Le mémorial de la Shoah met en lumière l’échec de la conférence d’Évian, organisée par le président Roosevelt en 1938, afin de sauver les réfugiés juifs allemands et autrichiens fuyant le nazisme et ses persécutions, comme la Nuit de Cristal, qui marquera un avant et un après dans la violence antisémite.
» Être assise là, dans cet endroit magnifique, à écouter les représentants de trente-deux nations expliquer, chacun leur tour, à quel point ils aimeraient pouvoir accueillir de nombreux réfugiés et combien ils sont malheureux de ne pas pouvoir le faire est une expérience effroyable. Ceux qui n’auront pas vécu ça auront du mal à comprendre ce que je ressens ici, à Évian. Un mélange de douleur, de rage, de frustration et d’horreur. « Déclaration de Golda Meir, représentante de l’Agence juive pour la Palestine.

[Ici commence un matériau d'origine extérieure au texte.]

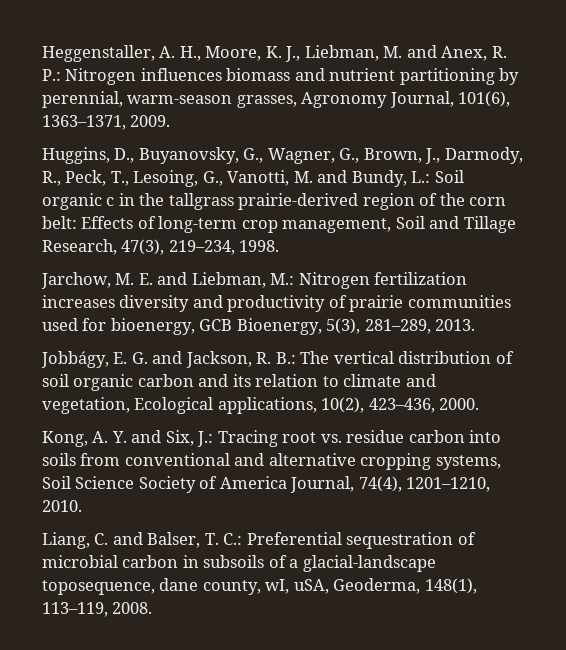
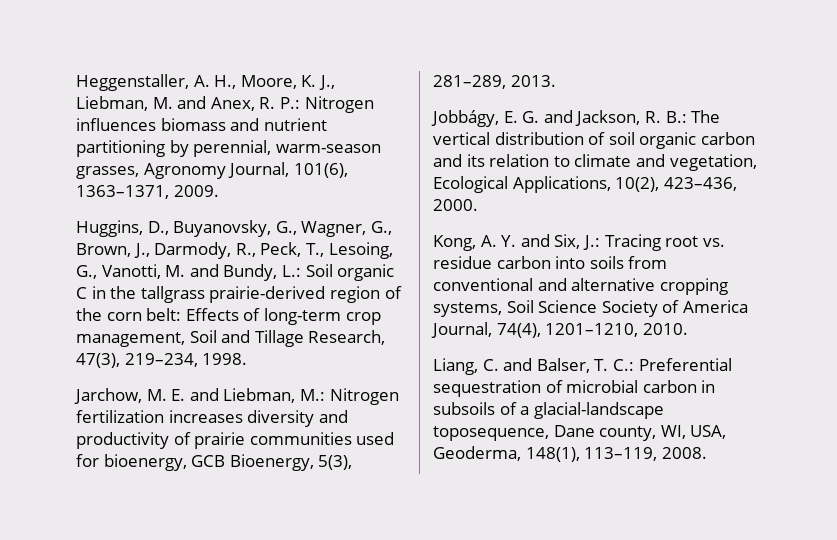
- Huggins, D., Buyanovsky, G., Wagner, G., Brown, J., Darmody, R., Peck, T., Lesoing, G., Vanotti, M. and Bundy, L.: Soil organic c in the tallgrass prairie-derived region of the corn belt: Effects of long-term crop management, Soil and Tillage Research, 47(3), 219–234, 1998.
+ Huggins, D., Buyanovsky, G., Wagner, G., Brown, J., Darmody, R., Peck, T., Lesoing, G., Vanotti, M. and Bundy, L.: Soil organic C in the tallgrass prairie-derived region of the corn belt: Effects of long-term crop management, Soil and Tillage Research, 47(3), 219–234, 1998.
- Jobbágy, E. G. and Jackson, R. B.: The vertical distribution of soil organic carbon and its relation to climate and vegetation, Ecological applications, 10(2), 423–436, 2000.
+ Jobbágy, E. G. and Jackson, R. B.: The vertical distribution of soil organic carbon and its relation to climate and vegetation, Ecological Applications, 10(2), 423–436, 2000.
- Liang, C. and Balser, T. C.: Preferential sequestration of microbial carbon in subsoils of a glacial-landscape toposequence, dane county, wI, uSA, Geoderma, 148(1), 113–119, 2008.
+ Liang, C. and Balser, T. C.: Preferential sequestration of microbial carbon in subsoils of a glacial-landscape toposequence, Dane county, WI, USA, Geoderma, 148(1), 113–119, 2008.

Entre protection, indifférence et collaboration
Au moyen de nombreux documents officiels, photos et enregistrements d’époque, l’exposition se poursuit et porte tout particulièrement son attention sur les actions engagées par des diplomates pour sauver des vies. C’est le cas de du consul portugais à Bordeaux, Aristide de Sousa Mendes, qui refuse de suivre les ordres du gouvernement de Salazar et délivre sans distinction plusieurs milliers de visas aux personnes menacées, de Chiune Sugihara consul du Japon à Kaunas en Lituanie, ainsi que du plus célèbre de tous les diplomates suédois, Raoul Wallenberg, qui a sauvé des milliers de personnes à Budapest.

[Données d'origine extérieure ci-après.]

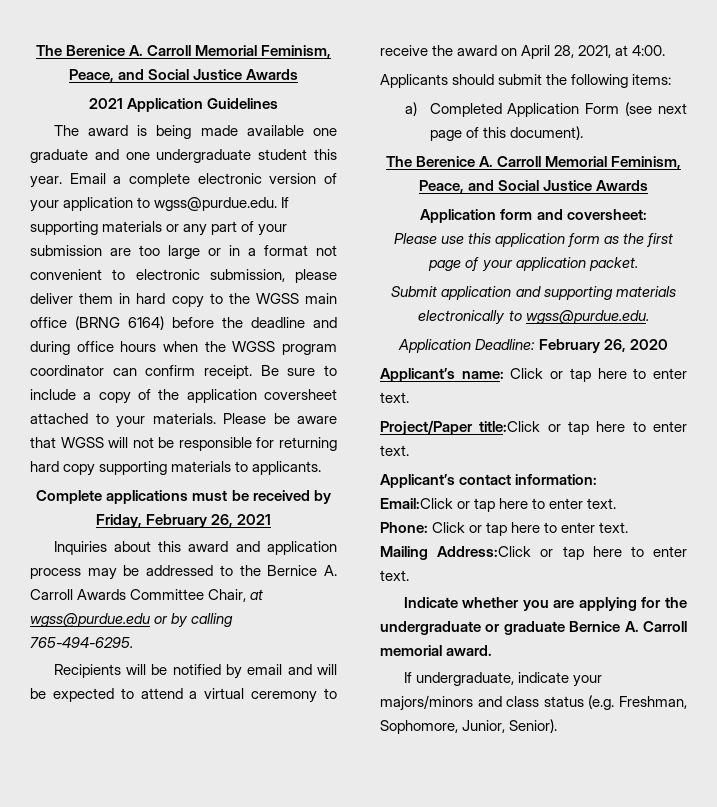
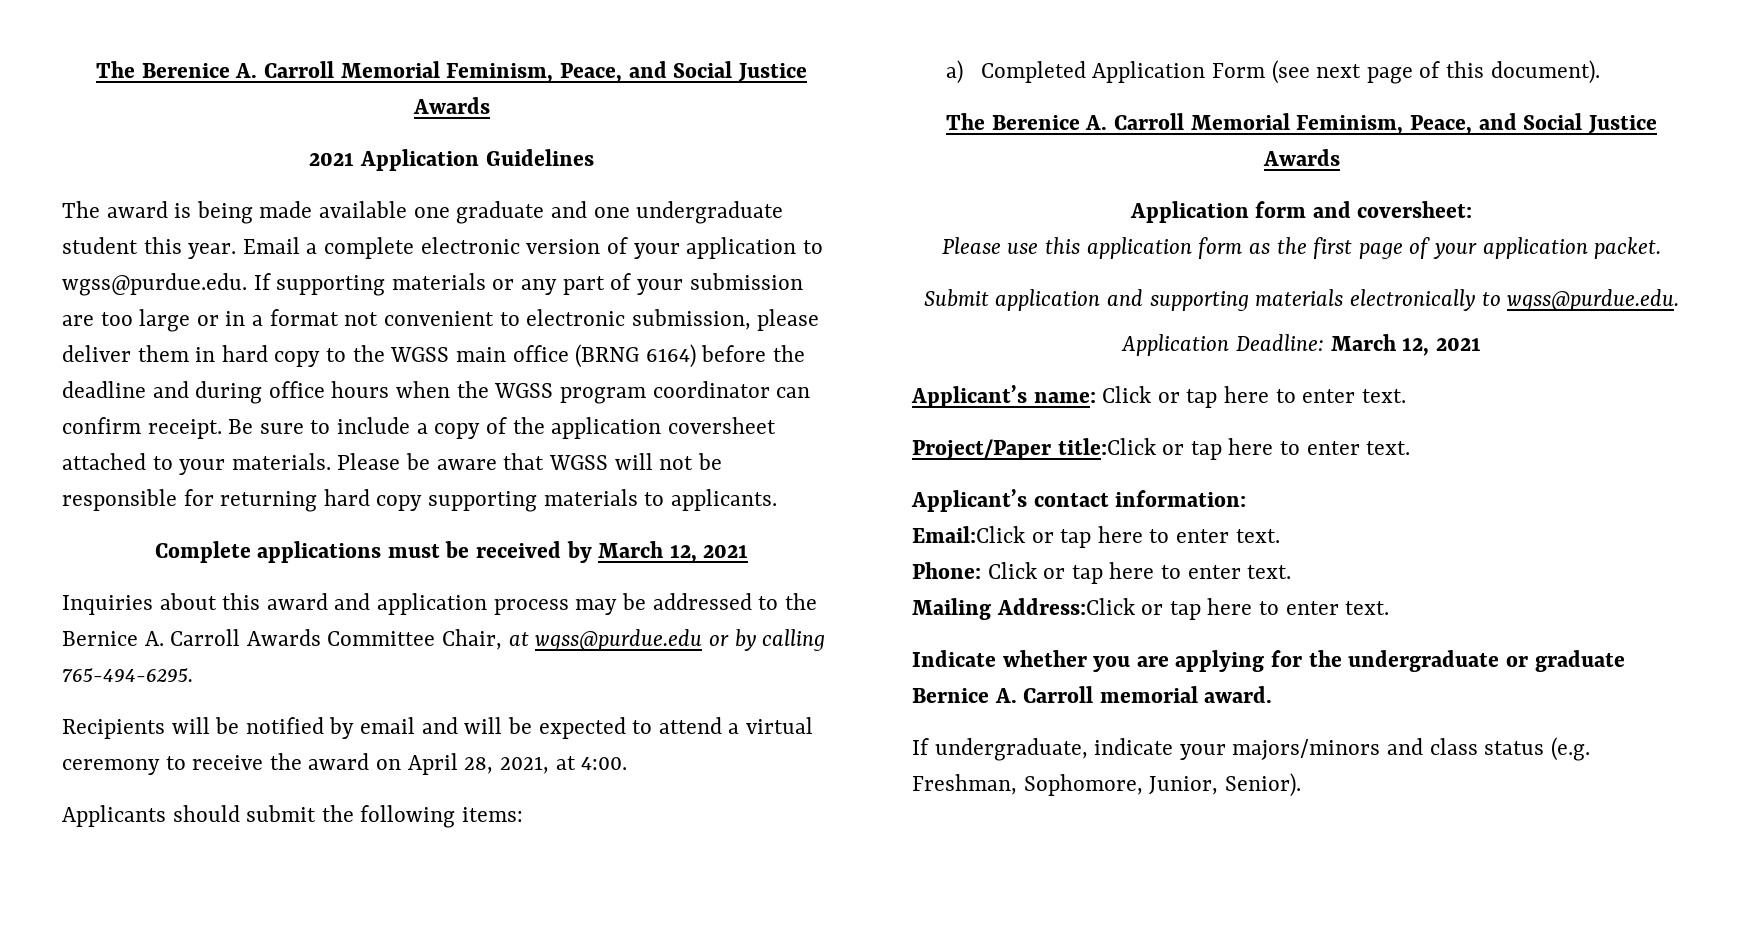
- Complete applications must be received by Friday, February 26, 2021
+ Complete applications must be received by March 12, 2021
- Application Deadline: February 26, 2020
+ Application Deadline: March 12, 2021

La seconde partie de l’exposition s’attarde sur un point moins connu, la « diplomatie homicide » allemande. En effet, dès qu’Hitler annexe un pays ou s’allie à un État, les diplomates sont les premiers chargés de véhiculer la propagande antisémite. Ce sont eux qui se chargent de négocier l’arrestation et la déportation des populations Juives, suivant scrupuleusement les consignes du ministère des Affaires Étrangères.
Après la guerre…
Dès la fin de la guerre en 1945, la question de la responsabilité des diplomates est rapidement soulevée. En effet, c’est au procès de Nuremberg que sont jugés plusieurs d’entre eux, comme Joachim von Ribbentrop, condamné à mort et exécuté ou Franz von Papen, de son côté acquitté. Le procès de la Wilhelmstrasse est, quant à lui, considéré comme le grand procès des diplomates avec dans le box des accusés vingt et un hauts-fonctionnaires qui ont servi le régime nazi. Le principal accusé, Ernst von Weizsäcker, sera condamné à sept ans de prison – ramenés à cinq en appel – pour avoir contribué à la déportation des Juifs de France.
» Nous avons mentionné que le ministère des Affaires étrangères a joué un rôle majeur dans ces atrocités. Des accords ont été passés par le ministère des Affaires étrangères dans lesquels le gouvernement de Vichy de France et les gouvernements de Hongrie, de Slovaquie, de Bulgarie, de Roumanie et de Croatie ont donné leur consentement à la déportation des Juifs de leurs pays. […] Tous ceux qui ont mené, soutenu, favorisé ou autrement participé sciemment à ces actions portent une part de responsabilité dans ces crimes planifié. « Extrait du verdict de la Wilhelmstrasse, 1948-1949
Pour finir sur une touche d’optimisme, l’exposition s’achève sur la mémoire des justes parmi les nations, titre décerné par l’État d’Israël et le Yad Vashem, l’Institut National pour la mémoire de la Shoah aux diplomates (et autres personnalités) ayant sauvé des Juifs, risquant d’être lourdement sanctionné ou même d’y laisser leur vie.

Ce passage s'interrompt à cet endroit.